▸ **Problem statement**
Find every line in the data that contains the word "discount". Return each of those lines.

▸ **Task input**
::::::
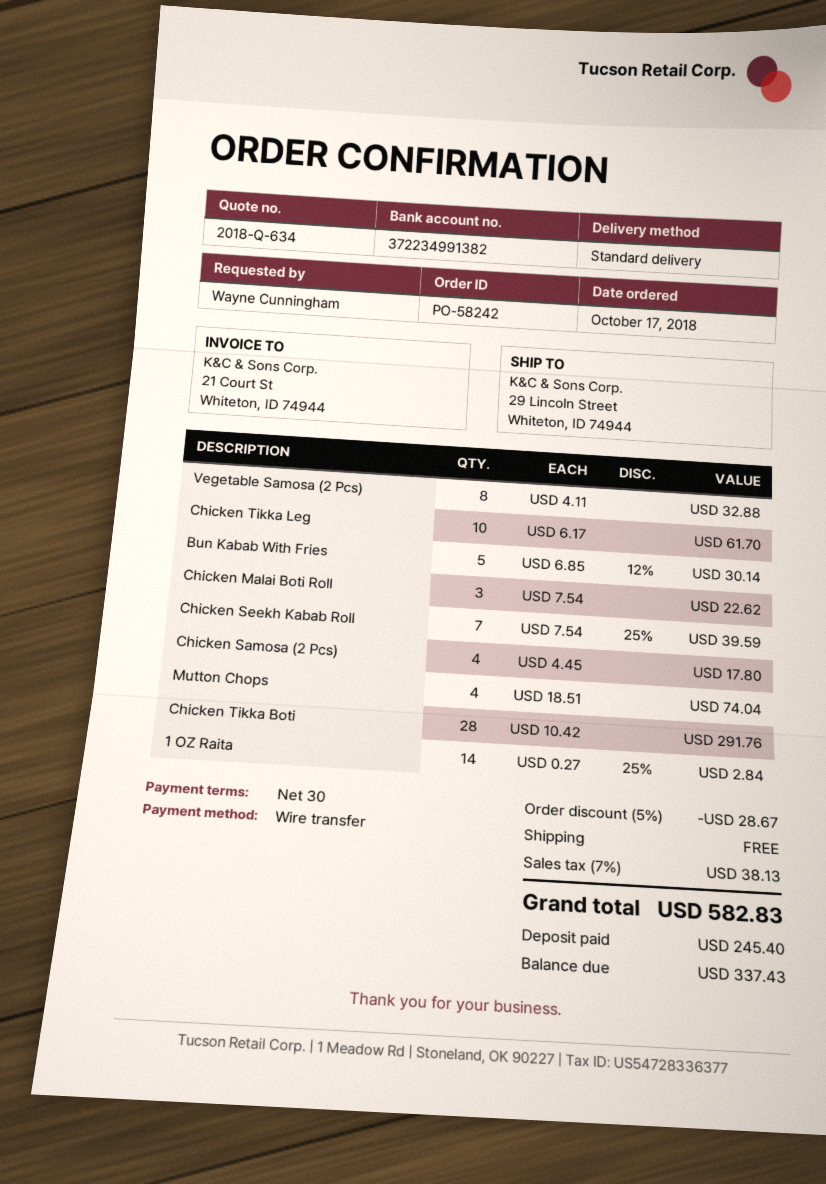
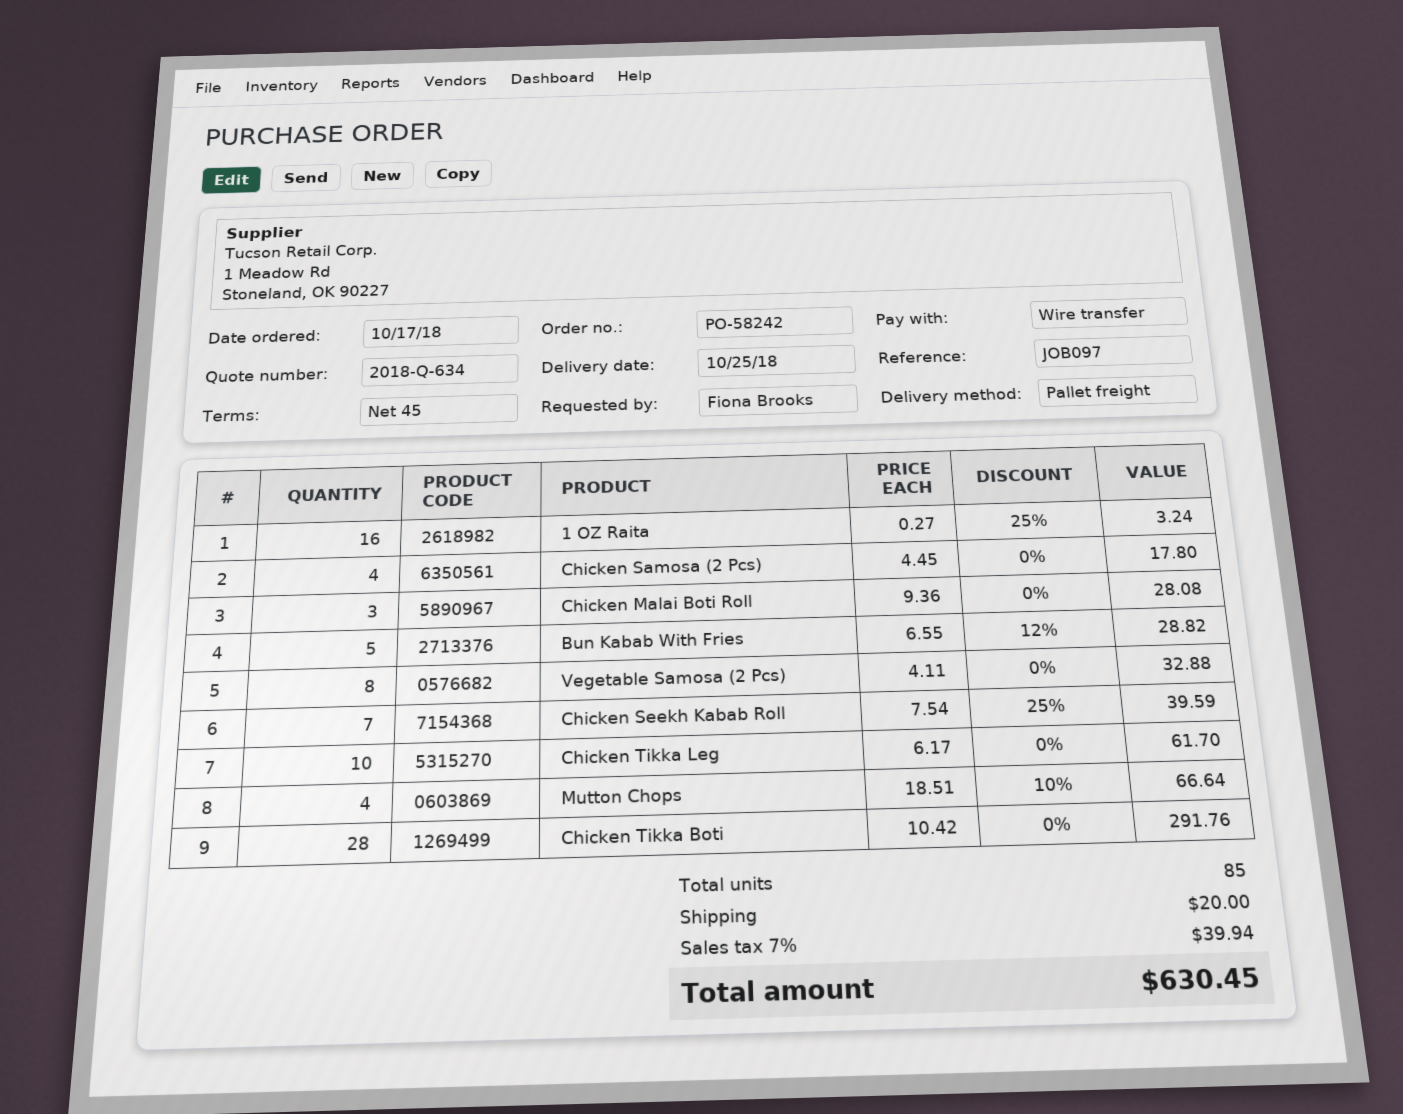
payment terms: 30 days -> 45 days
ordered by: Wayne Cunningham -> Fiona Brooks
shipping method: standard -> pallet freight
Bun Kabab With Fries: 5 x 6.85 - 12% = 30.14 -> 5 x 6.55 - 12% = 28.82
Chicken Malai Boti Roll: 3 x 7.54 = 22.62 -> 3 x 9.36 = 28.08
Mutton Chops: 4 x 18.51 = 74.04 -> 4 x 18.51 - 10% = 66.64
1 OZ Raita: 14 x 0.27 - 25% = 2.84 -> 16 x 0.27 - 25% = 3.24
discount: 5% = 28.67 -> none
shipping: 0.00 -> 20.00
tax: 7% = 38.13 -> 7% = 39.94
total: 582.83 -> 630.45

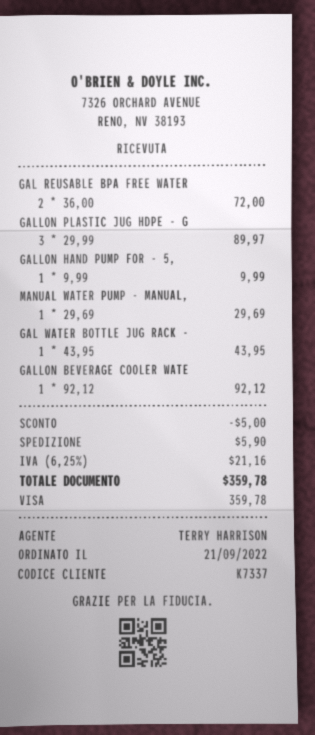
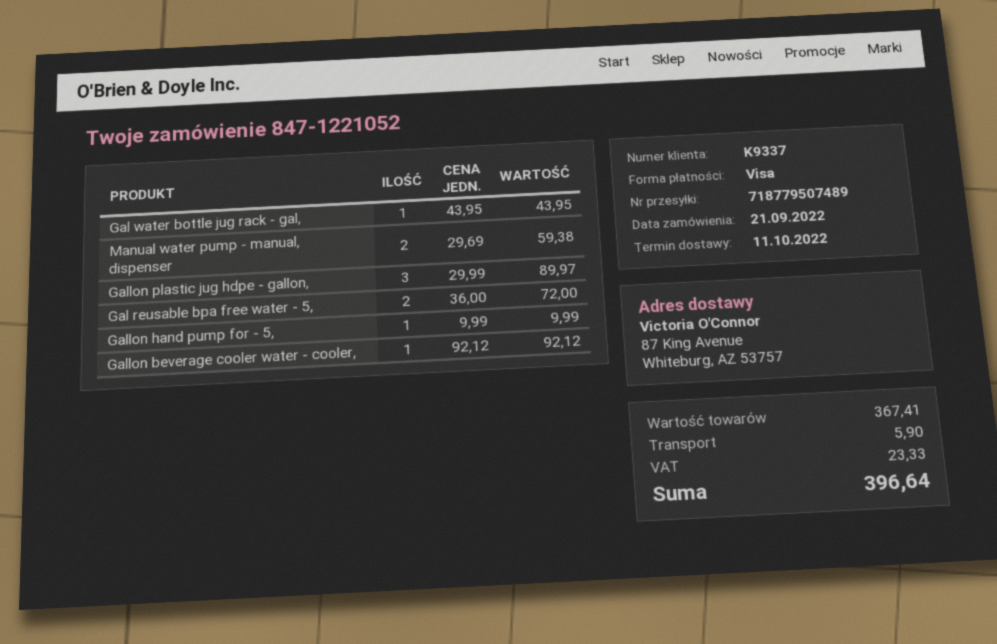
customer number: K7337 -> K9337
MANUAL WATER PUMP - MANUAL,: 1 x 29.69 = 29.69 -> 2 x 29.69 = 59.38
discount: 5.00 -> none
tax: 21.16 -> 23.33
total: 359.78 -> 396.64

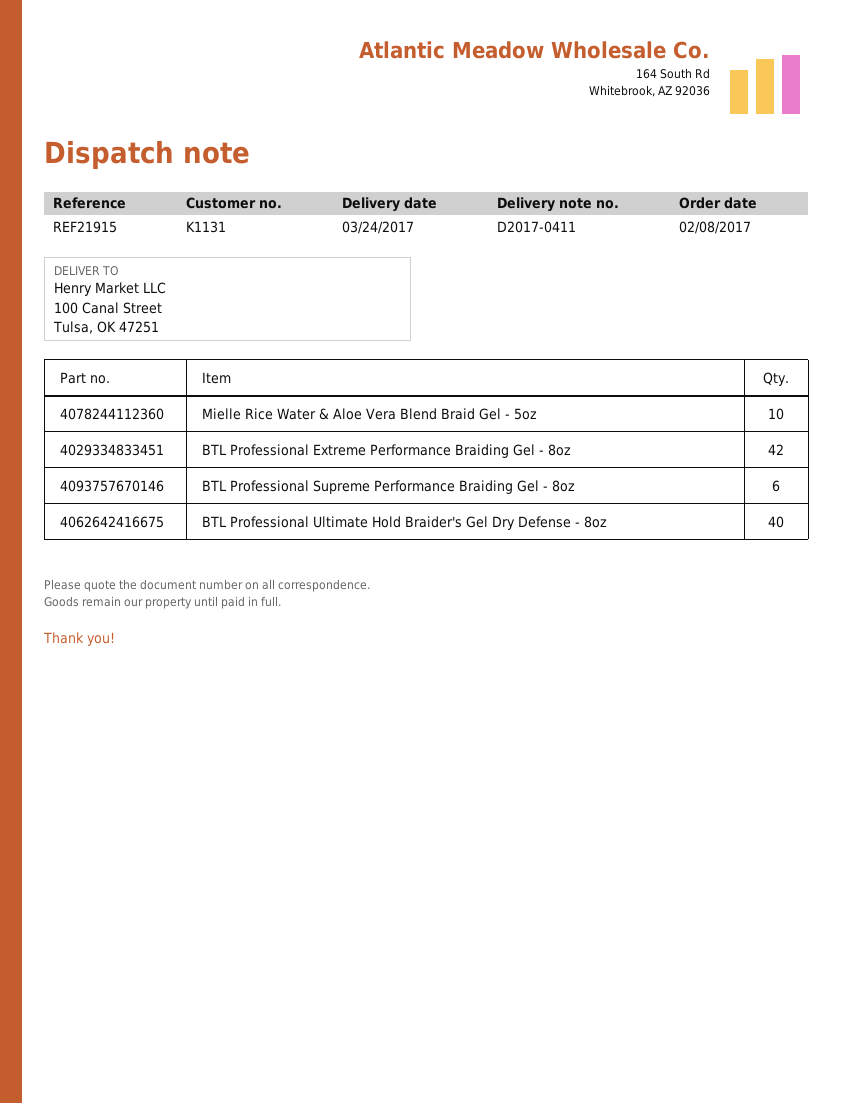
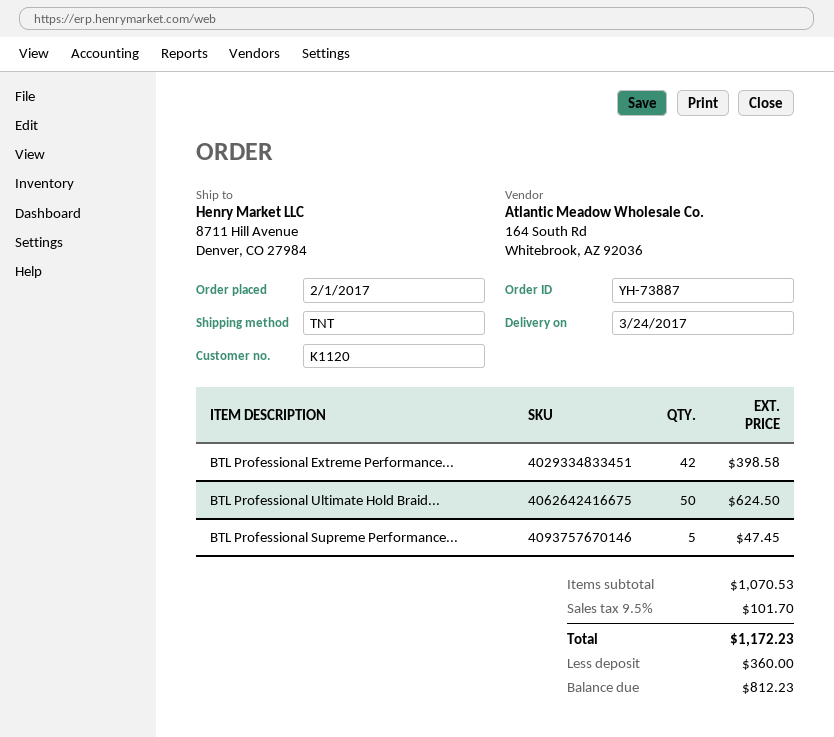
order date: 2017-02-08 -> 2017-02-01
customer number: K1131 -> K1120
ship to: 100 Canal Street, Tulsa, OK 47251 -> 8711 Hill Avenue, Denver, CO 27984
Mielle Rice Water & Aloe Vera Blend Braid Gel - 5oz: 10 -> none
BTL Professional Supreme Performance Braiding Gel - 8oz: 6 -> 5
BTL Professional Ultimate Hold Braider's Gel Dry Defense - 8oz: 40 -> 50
::::::
▸ **Exercise response**
discount: 5% = 28.67 -> none
discount: 5.00 -> none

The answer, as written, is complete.